> [Assignment]: With the images removed, write out every line below exactly.

------ Material for the task

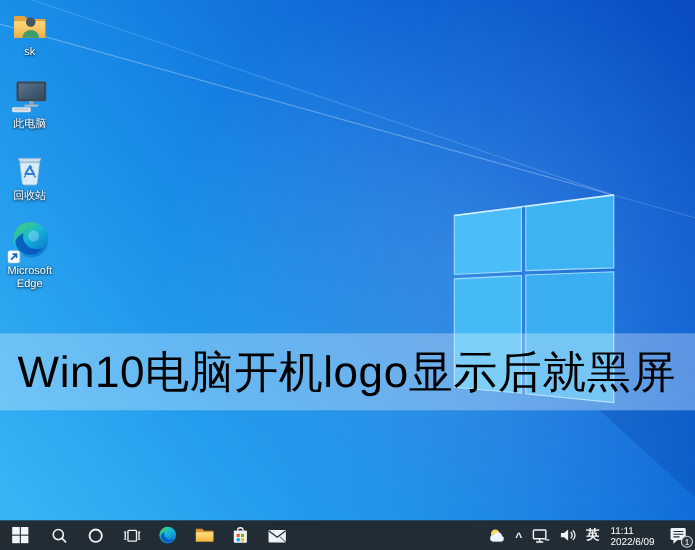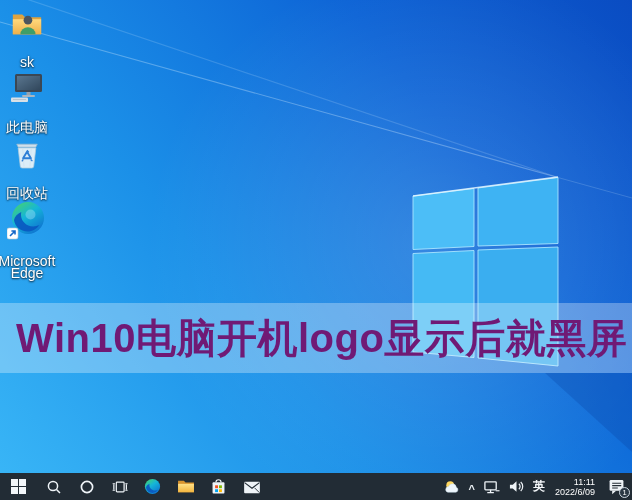"sk" .dicon .dlabel { font-size: 14px -> 10px; margin-top: 14px -> none }
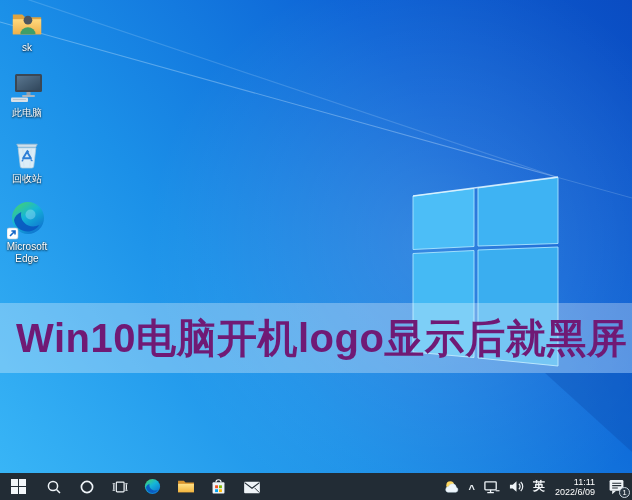"Win10电脑开机logo显示后就黑屏" .banner h1 { color: #701a75 -> #000000; font-weight: 700 -> 400 }
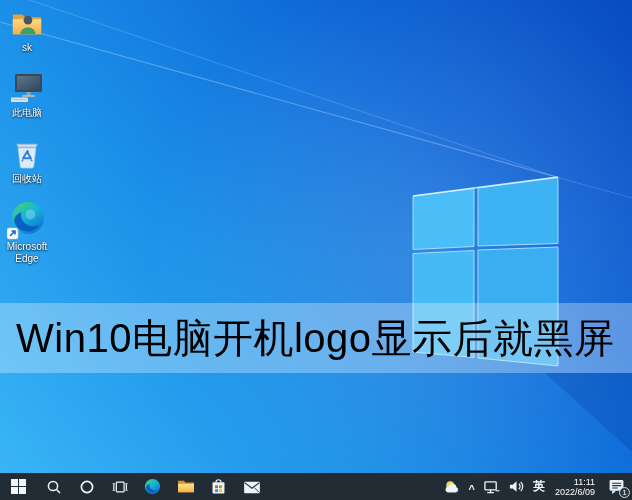"11:11" .clock { align-items: flex-end -> flex-start }
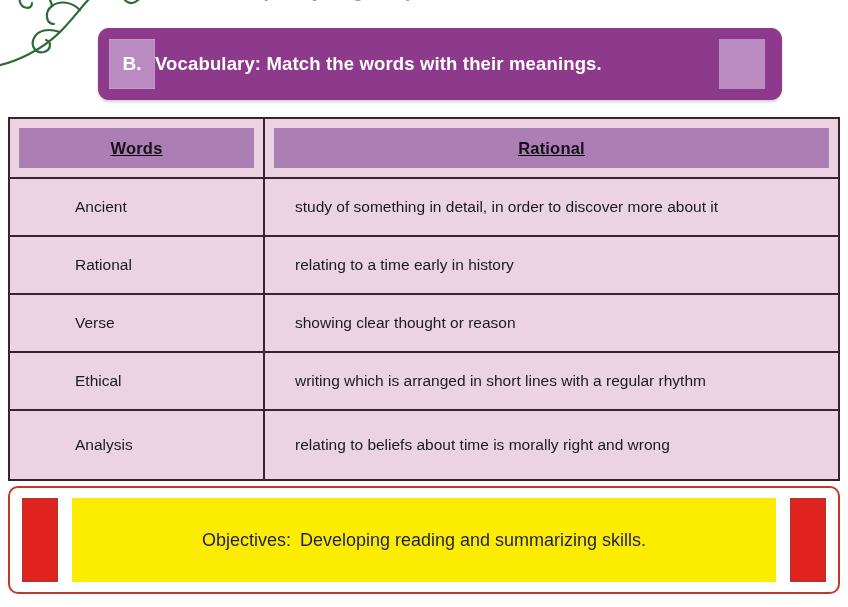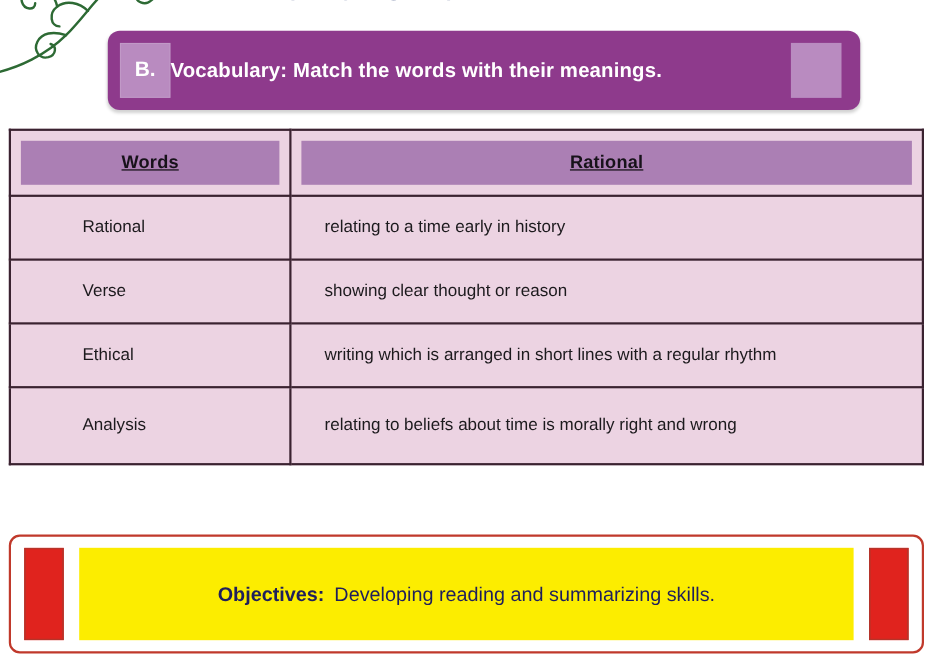"Ancient" tr { html: none -> <tr> <td> <div>Ancient</div> </td> <td> <div>study of something in detail, in order to discover more about it</div> </td> </tr> }
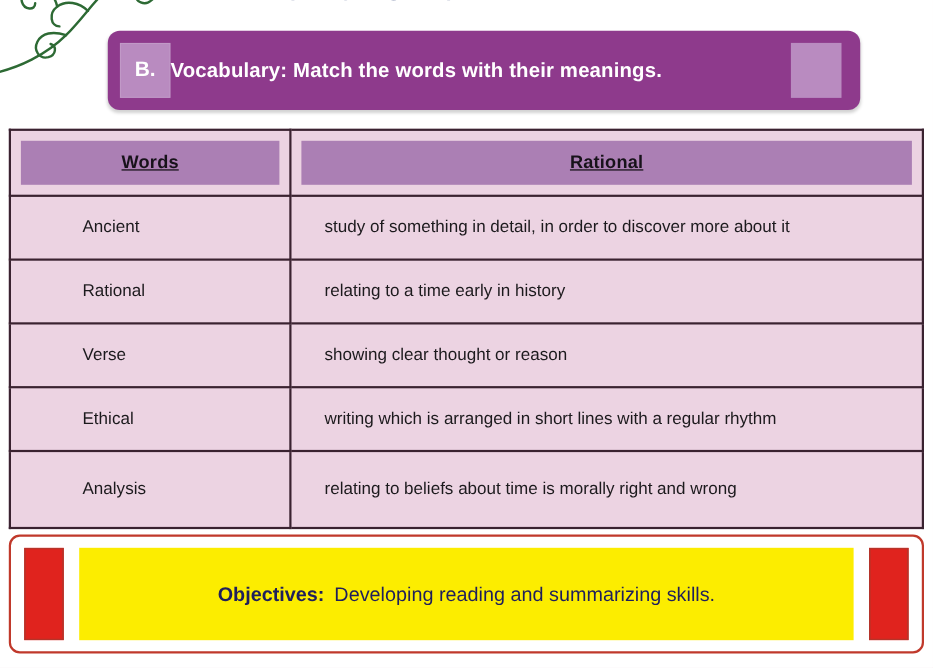"Objectives:" #objectives-label { font-weight: bold -> normal }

------------

> [Response for this exercise]:
"sk" .dicon .dlabel { font-size: 14px -> 10px; margin-top: 14px -> none }
"Win10电脑开机logo显示后就黑屏" .banner h1 { color: #701a75 -> #000000; font-weight: 700 -> 400 }
"11:11" .clock { align-items: flex-end -> flex-start }
"Ancient" tr { html: none -> <tr> <td> <div>Ancient</div> </td> <td> <div>study of something in detail, in order to discover more about it</div> </td> </tr> }
"Objectives:" #objectives-label { font-weight: bold -> normal }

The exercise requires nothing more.